My head swung to the woman beside me, who stared back with lustrous eyes. One mutinous desire had been satisfied. Now a hotter need burned like embers across my fingers. Without another word, I snatched Briar’s hand and dragged her out of there.

Mine.

She’s mine now.

On the way through the quagmire, a passing figure balanced a tray of delicacies that included tonics and a bowl of berries. Briar recognized the morsels, swiped one of the enablers from the vessel, and tugged on me. I stopped, watching as she held my gaze and draped the bundleberry on her tongue. From within the burnished luster of a neighboring bonfire, her jaw rotated as she chewed.

The fantasy of juice swirling across her palate set my cock on edge. The morsels were effective for days, and I had planned to give her one later. But that she remembered the potent little berry from harvesting at the cottage, that she remembered its preventative clout, and that she consumed it without hesitation, smoldered my blood.

For what happened next, we’d be safe.

She swallowed.

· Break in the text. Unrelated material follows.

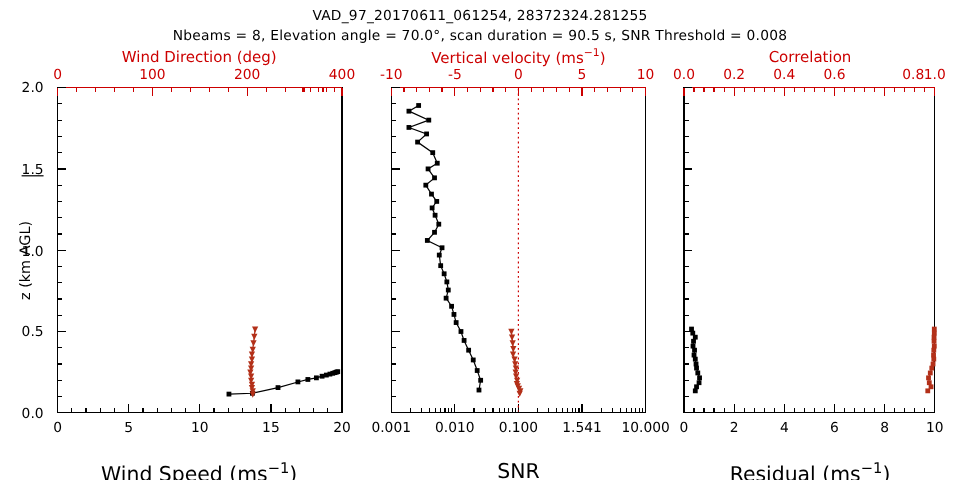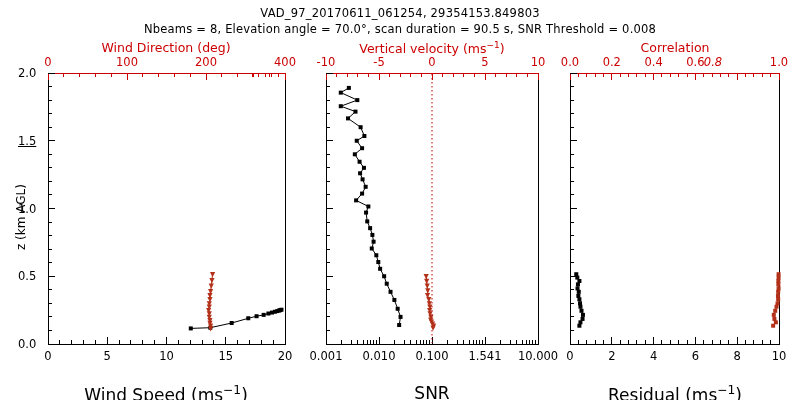"VAD_97_20170611_061254, 29354153.849803" div.txt { text: 29354153.849803 -> 28372324.281255 }
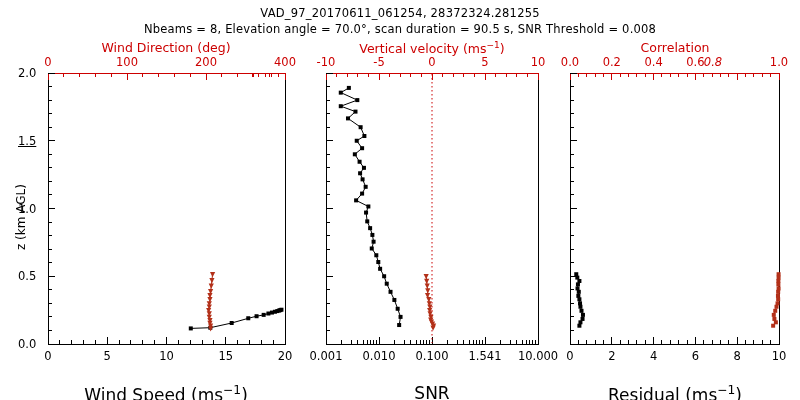"0.8" div.txt { font-style: italic -> none; left: 713px -> 761px }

And we ran.

With my hand clasped to hers, we fled the whirlwind of that place, the divine and the corrupt, unable to help or save the rest who languished in the dungeon. Not tonight. Not yet. The knowledge charred us to the bone and accelerated our pace, inciting us to reach for something provocative, something capable of stifling the rage—something long overdue.

Something worth every ounce of pain that came before.

Desperation launched me forward. We barreled into the woodland, into the deep lung of Spring. Torch poles crackled between the foliage, scattered blazes painting the trees in blood red.

We would return to the carnival, but not before the celestials flashed like asterisks and the moon crawled up the midnight sky. Until then, we ran from it all.

Audible fragments of gaiety and atrocity subsided, fading into wisps of sound. Then all at once, the noise vanished. The quiet swallowed the forest whole, and mist coiled through the snarling brambles.

My heart became a violent thing. It thrashed like a caged beast, because I’d been wanting this for an eternity. Damn my fate to hell if I didn’t shred through those bars, to grab what I thirsted for.